* **Aim of the exercise**:
Produce a word-for-word copy of the data that follows, excluding images.

* **Dataset records**:
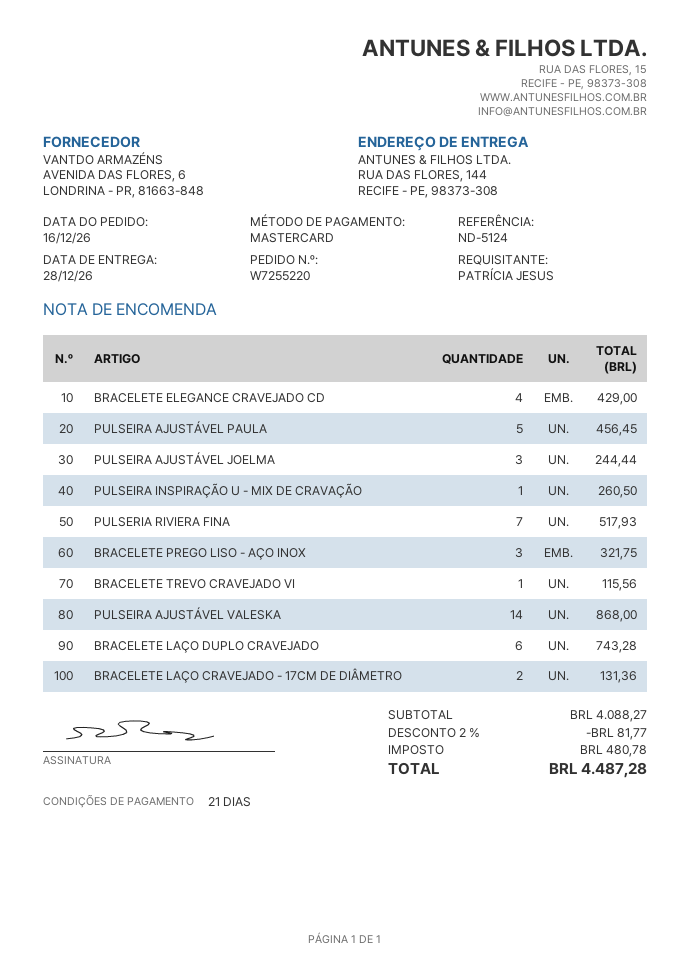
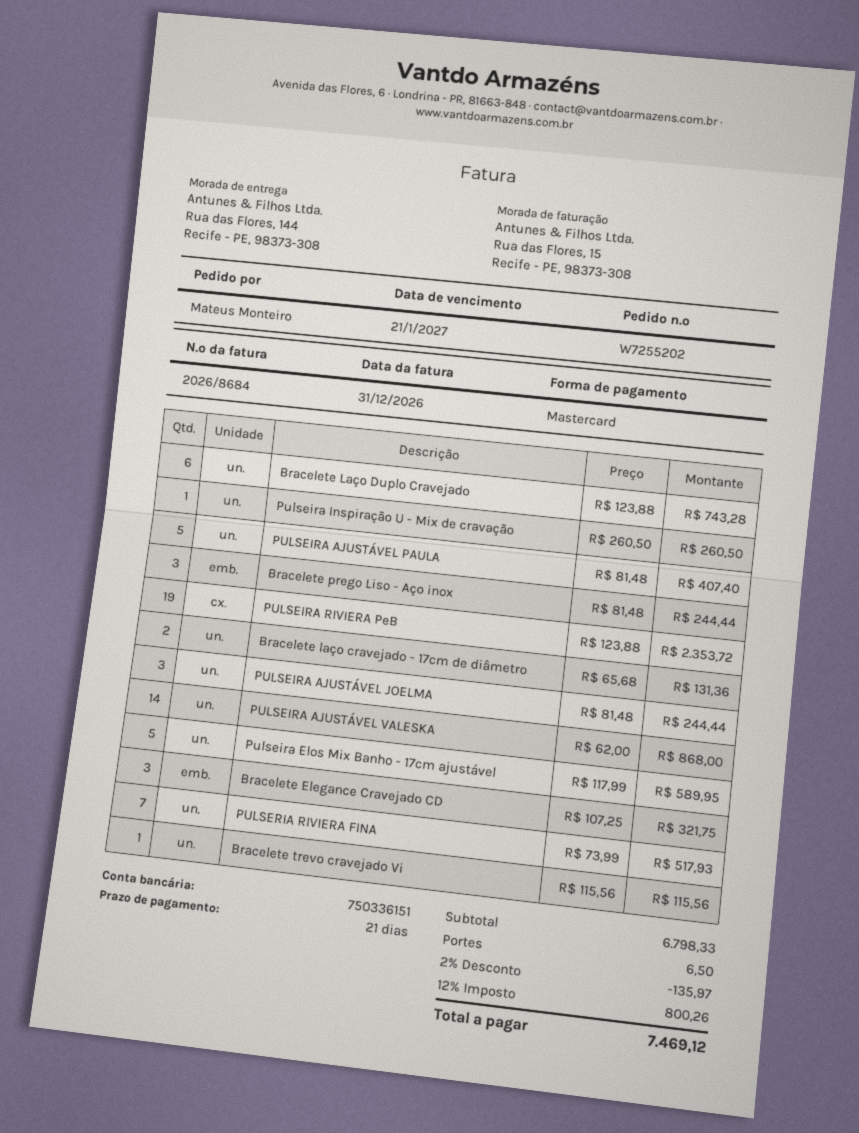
order number: W7255220 -> W7255202
ordered by: PATRÍCIA JESUS -> Mateus Monteiro
BRACELETE ELEGANCE CRAVEJADO CD: 4 for 429.00 -> 3 for 321.75
PULSEIRA AJUSTÁVEL PAULA: 5 for 456.45 -> 5 for 407.40
BRACELETE PREGO LISO - AÇO INOX: 3 for 321.75 -> 3 for 244.44
PULSEIRA RIVIERA PeB: none -> 19 for 2353.72
Pulseira Elos Mix Banho - 17cm ajustável: none -> 5 for 589.95
subtotal: 4088.27 -> 6798.33
discount: 2% = 81.77 -> 2% = 135.97
shipping: none -> 6.50
tax: 480.78 -> 800.26
total: 4487.28 -> 7469.12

* **Written response**:
order number: W7255220 -> W7255202
ordered by: PATRÍCIA JESUS -> Mateus Monteiro
BRACELETE ELEGANCE CRAVEJADO CD: 4 for 429.00 -> 3 for 321.75
PULSEIRA AJUSTÁVEL PAULA: 5 for 456.45 -> 5 for 407.40
BRACELETE PREGO LISO - AÇO INOX: 3 for 321.75 -> 3 for 244.44
PULSEIRA RIVIERA PeB: none -> 19 for 2353.72
Pulseira Elos Mix Banho - 17cm ajustável: none -> 5 for 589.95
subtotal: 4088.27 -> 6798.33
discount: 2% = 81.77 -> 2% = 135.97
shipping: none -> 6.50
tax: 480.78 -> 800.26
total: 4487.28 -> 7469.12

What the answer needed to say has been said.